:: DATASET ::
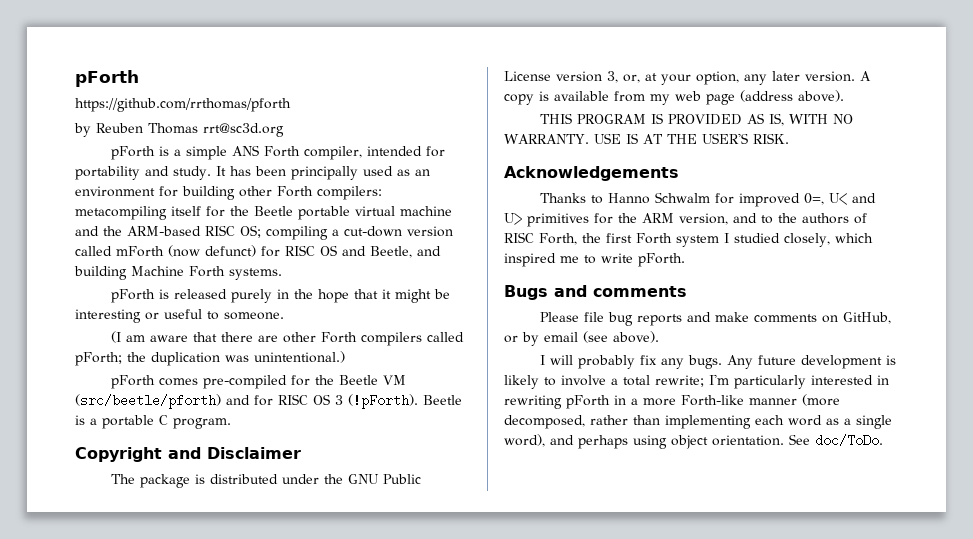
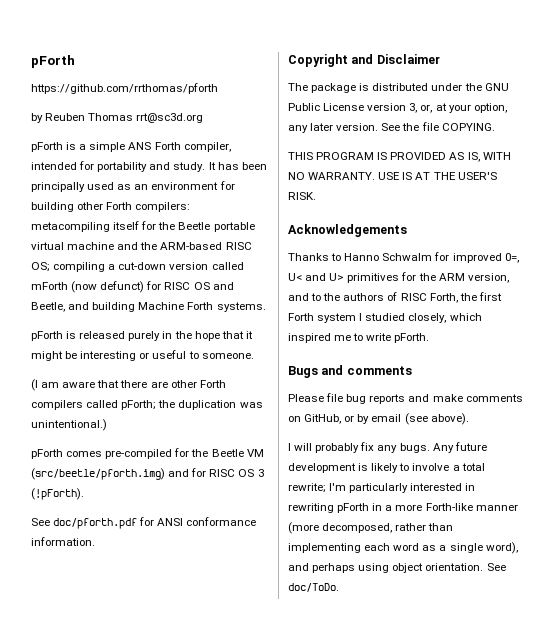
- pForth comes pre-compiled for the Beetle VM (src/beetle/pforth) and for RISC OS 3 (!pForth). Beetle is a portable C program.
+ pForth comes pre-compiled for the Beetle VM (src/beetle/pforth.img) and for RISC OS 3 (!pForth).
+ See doc/pforth.pdf for ANSI conformance information.
- A copy is available from my web page (address above).
+ See the file COPYING.

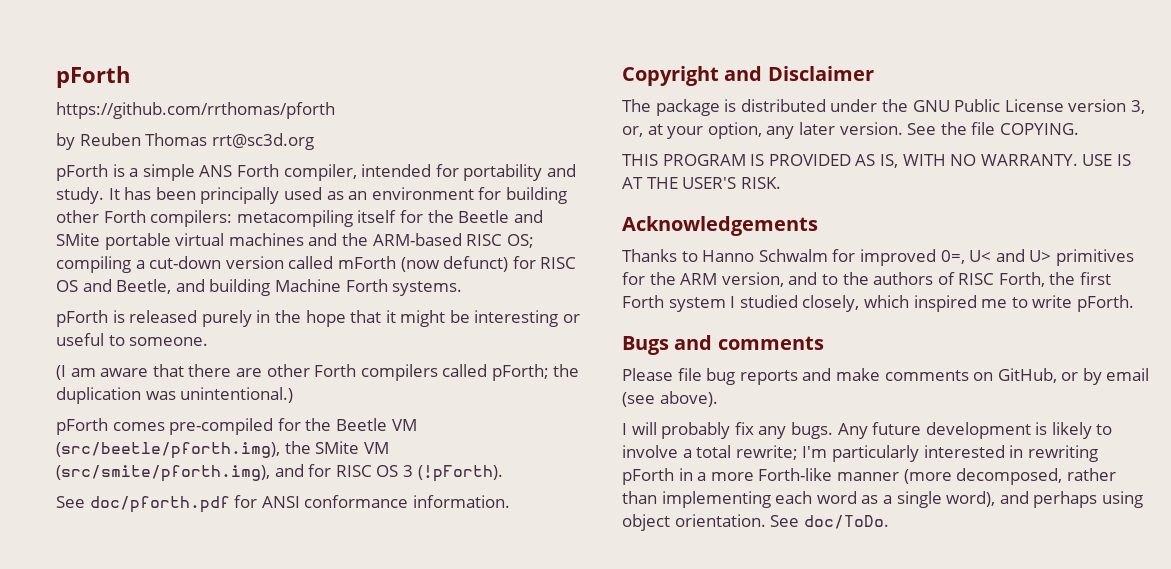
- It has been principally used as an environment for building other Forth compilers: metacompiling itself for the Beetle portable virtual machine and the ARM-based RISC OS; compiling a cut-down version called mForth (now defunct) for RISC OS and Beetle, and building Machine Forth systems.
+ It has been principally used as an environment for building other Forth compilers: metacompiling itself for the Beetle and SMite portable virtual machines and the ARM-based RISC OS; compiling a cut-down version called mForth (now defunct) for RISC OS and Beetle, and building Machine Forth systems.
- pForth comes pre-compiled for the Beetle VM (src/beetle/pforth.img) and for RISC OS 3 (!pForth).
+ pForth comes pre-compiled for the Beetle VM (src/beetle/pforth.img), the SMite VM (src/smite/pforth.img), and for RISC OS 3 (!pForth).

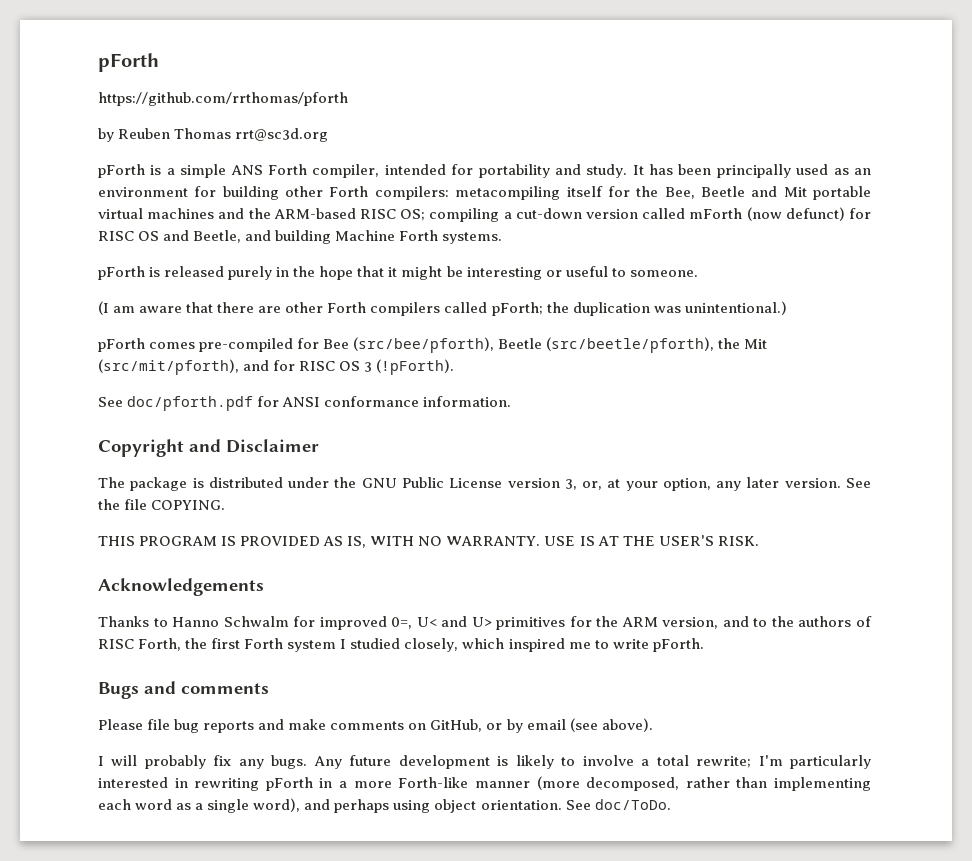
- It has been principally used as an environment for building other Forth compilers: metacompiling itself for the Beetle and SMite portable virtual machines and the ARM-based RISC OS; compiling a cut-down version called mForth (now defunct) for RISC OS and Beetle, and building Machine Forth systems.
+ It has been principally used as an environment for building other Forth compilers: metacompiling itself for the Bee, Beetle and Mit portable virtual machines and the ARM-based RISC OS; compiling a cut-down version called mForth (now defunct) for RISC OS and Beetle, and building Machine Forth systems.
- pForth comes pre-compiled for the Beetle VM (src/beetle/pforth.img), the SMite VM (src/smite/pforth.img), and for RISC OS 3 (!pForth).
+ pForth comes pre-compiled for Bee (src/bee/pforth), Beetle (src/beetle/pforth), the Mit (src/mit/pforth), and for RISC OS 3 (!pForth).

:: ASSIGNED TASK ::
Would you please copy exactly the part of the entries above that begins at the line containing "ANSI conformance information." and ends at the line containing "the file COPYING.", both lines included?

:: TASK ANSWER ::
+ See doc/pforth.pdf for ANSI conformance information.
- A copy is available from my web page (address above).
+ See the file COPYING.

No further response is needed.